Start of Material for this exercise
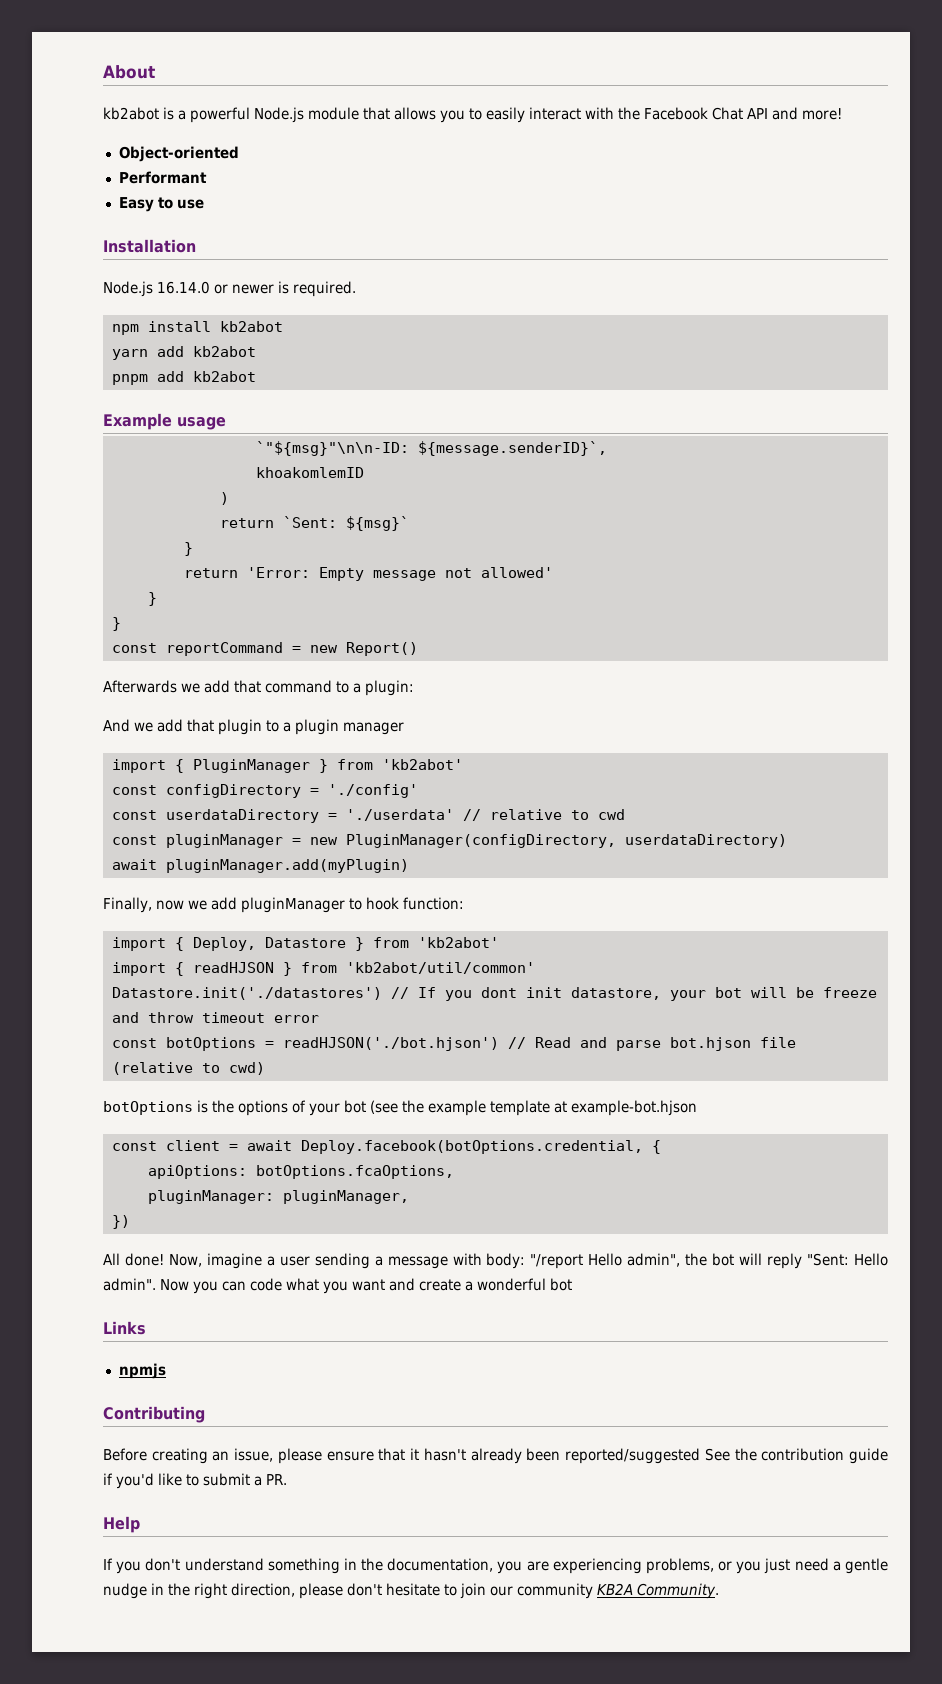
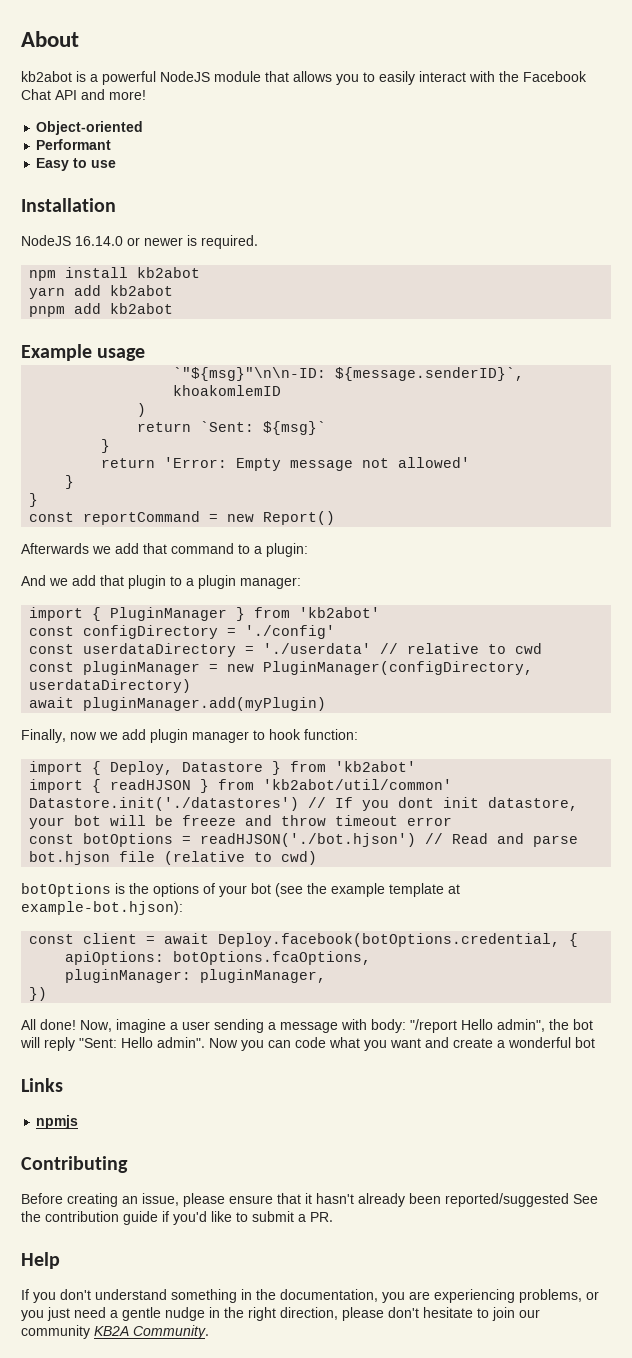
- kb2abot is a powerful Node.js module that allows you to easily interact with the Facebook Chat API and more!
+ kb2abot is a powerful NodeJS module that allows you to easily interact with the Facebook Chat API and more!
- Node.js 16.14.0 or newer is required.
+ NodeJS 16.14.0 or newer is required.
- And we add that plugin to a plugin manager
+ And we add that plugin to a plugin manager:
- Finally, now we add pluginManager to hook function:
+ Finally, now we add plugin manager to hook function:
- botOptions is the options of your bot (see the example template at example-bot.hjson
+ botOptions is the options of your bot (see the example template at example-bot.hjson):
End of Material for this exercise
Start of Material for this exercise
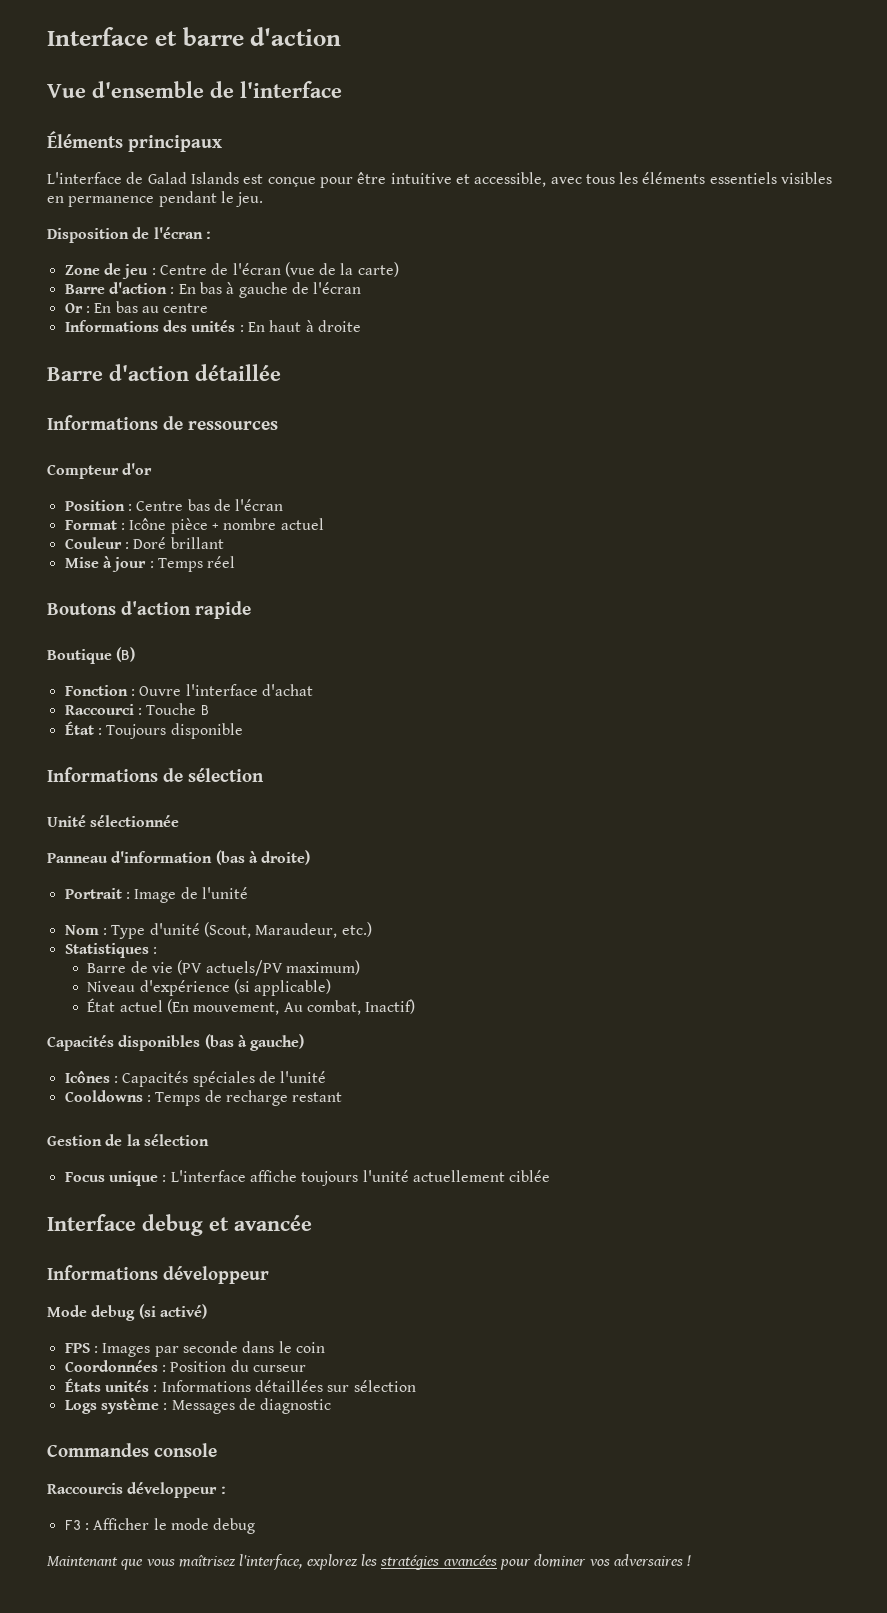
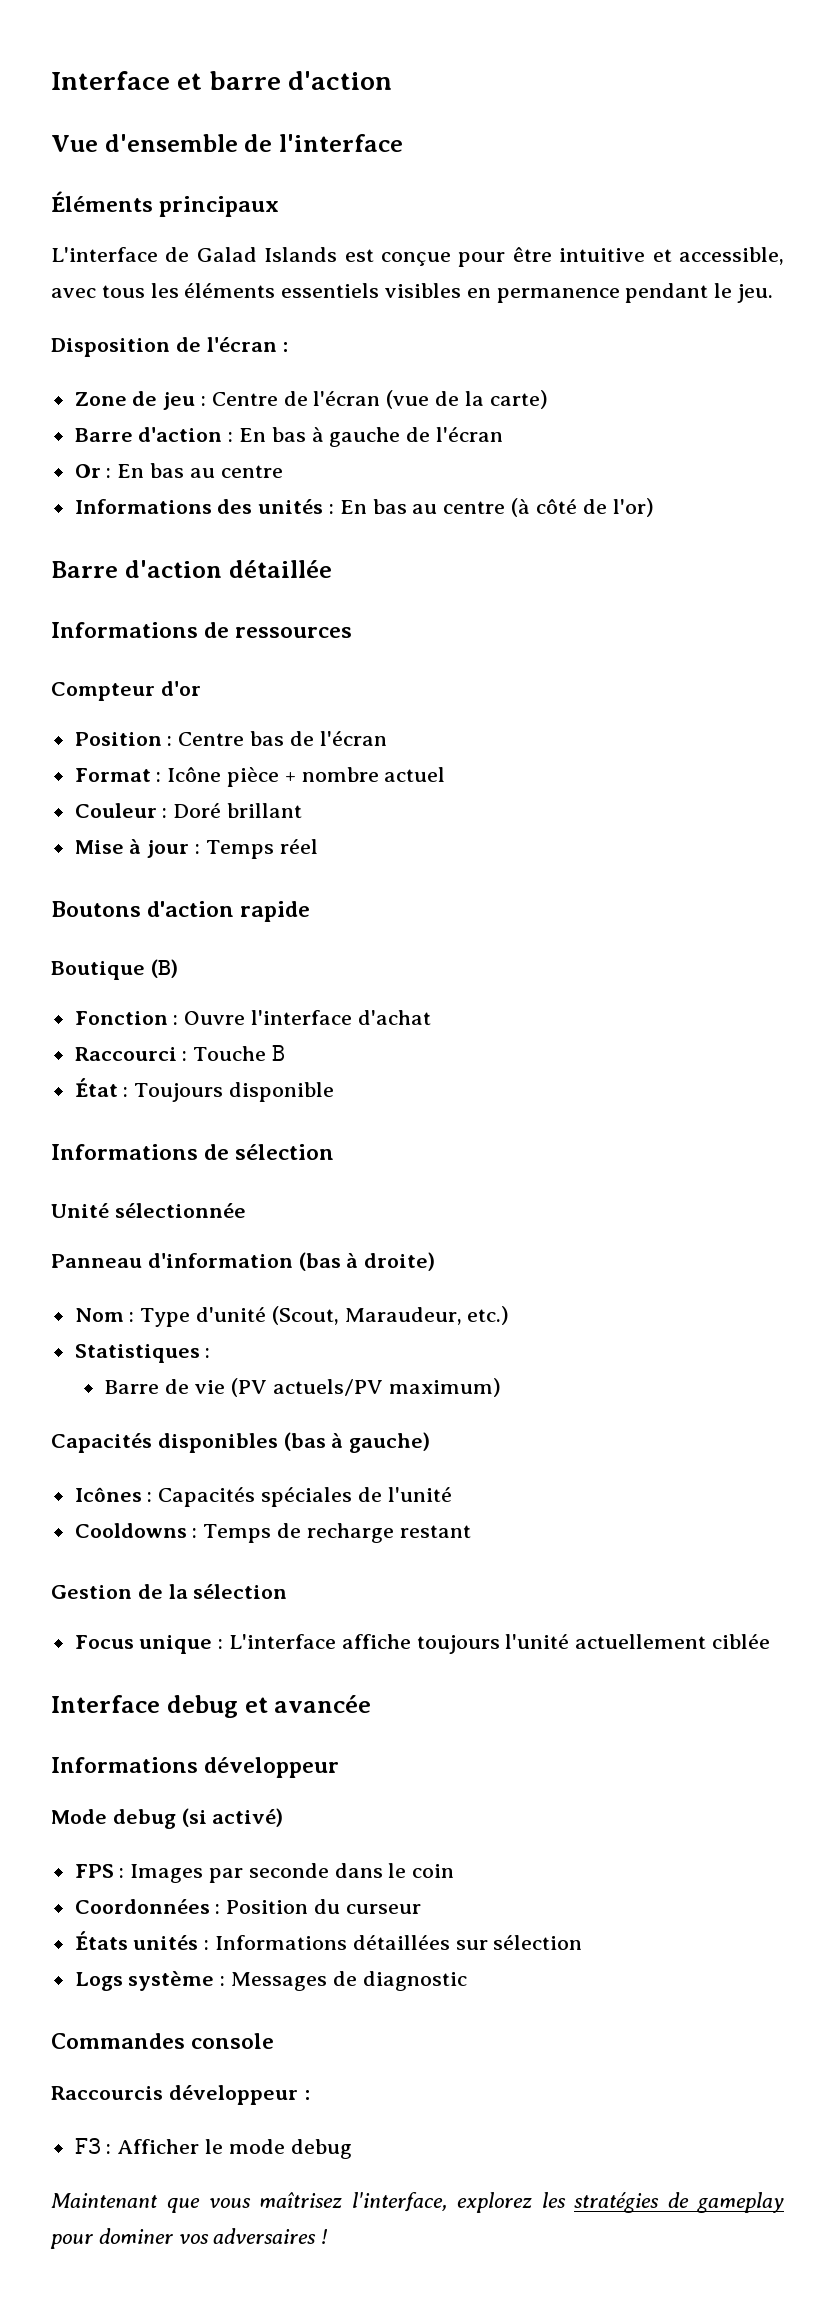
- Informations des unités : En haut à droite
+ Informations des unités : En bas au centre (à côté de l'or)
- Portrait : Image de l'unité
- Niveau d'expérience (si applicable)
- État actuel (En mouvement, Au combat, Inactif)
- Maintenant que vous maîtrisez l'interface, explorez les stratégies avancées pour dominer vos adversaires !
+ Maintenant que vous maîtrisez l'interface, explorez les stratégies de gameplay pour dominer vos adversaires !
End of Material for this exercise
:: Required work ::
Whenever a line above includes the string "botOptions", copy it.

:: Answer ::
- botOptions is the options of your bot (see the example template at example-bot.hjson
+ botOptions is the options of your bot (see the example template at example-bot.hjson):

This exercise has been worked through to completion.